El caminar lento y terrible de Glass está filmado por Iñárritu como es costumbre en su cine. Un fatalismo llevado a la desesperación, y una grandilocuencia formal, donde además se recrea en capturar el horror como si de un espectáculo se tratase. La natural y bellísima luz del cinematógrafo Emmanuel Lubezki (habitual de Iñárritu y de las últimas películas de Malick), y los planos largos, retratan de forma realista el cuerpo malherido que lucha con todo para no morir, el primitivismo y la brutalidad están filmados sin concesiones, dejando todo el salvajismo y encarnizamiento al descubierto.
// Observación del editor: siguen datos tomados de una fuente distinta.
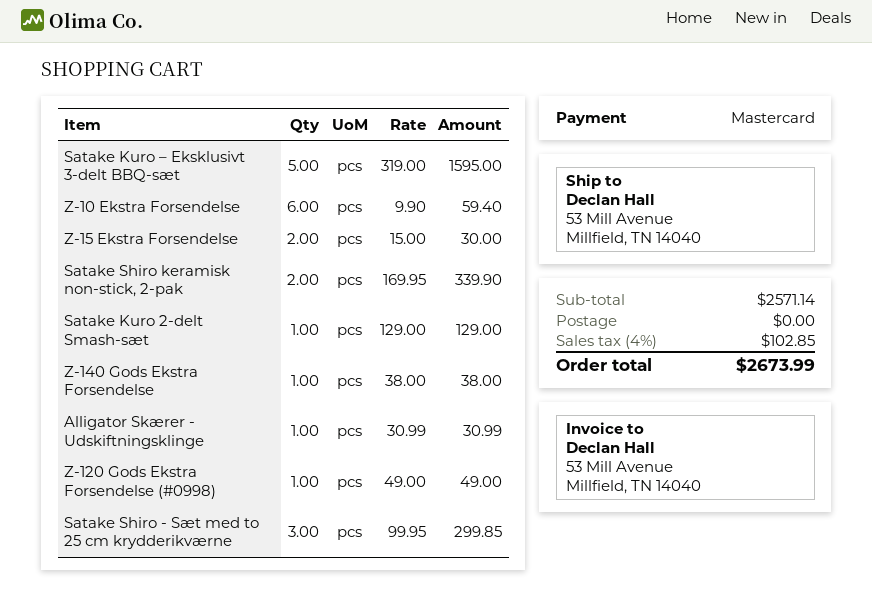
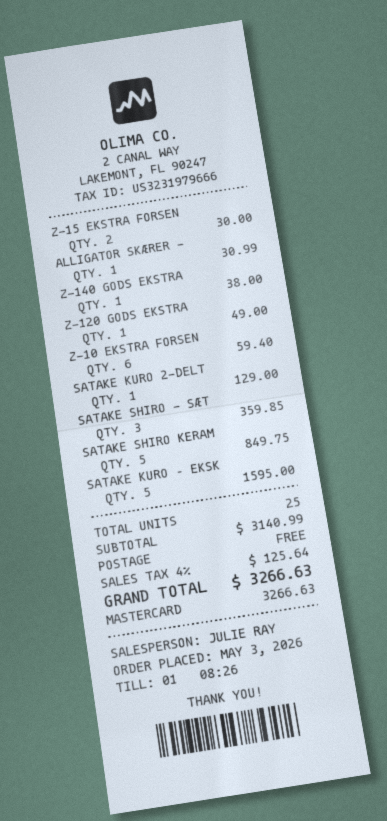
Satake Shiro keramisk non-stick, 2-pak: 2 for 339.90 -> 5 for 849.75
Satake Shiro - Sæt med to 25 cm krydderikværne: 3 for 299.85 -> 3 for 359.85
subtotal: 2571.14 -> 3140.99
tax: 4% = 102.85 -> 4% = 125.64
total: 2673.99 -> 3266.63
La única ley del salvaje oeste es matar para que no te maten. Aunque toda esta cercanía y proximidad, queda deslucida cuando Iñarritu se pone profundo, y mediante secuencias oníricas, nos descubre el pasado del personaje, casado con una nativa Pawnee con la que tenía hijos, uno de ellos, tendrá un protagonismo importante en el transcurso de la trama. Di Caprio cumple con su cometido, su interpretación del no muerto Glass está basada más en miradas y gestos que en la palabra, y tiene un antagonista, interpretado por Tom Hardy, que a pesar que su personaje no tiene mucha combatividad emocional, deja algún detalle interesante. Iñárritu sigue fiel a su estilo, entiende el cine como un espectáculo de masas, donde todo tiene cabida, la violencia explicita con lo romántico, el ensimismamiento retorcido de la miseria y animalidad humana en contacto con un entorno extremo y salvaje, y se ha enfrascado en una película muy al estilo western, con venganza de por medio, que pedía más contención, sobriedad e interioridad, como hacía Pollack con Las aventuras de Jeremiah Johnson, o Penn con Pequeño Gran hombre, por ejemplo. Aunque su mirada sigue al servicio de la grandilocuencia y la exageración formal, en la que tiene cabida la épica, no de los hombres corrientes, que trabajan sin descanso, sino la de las grandes leyendas de redención y superación.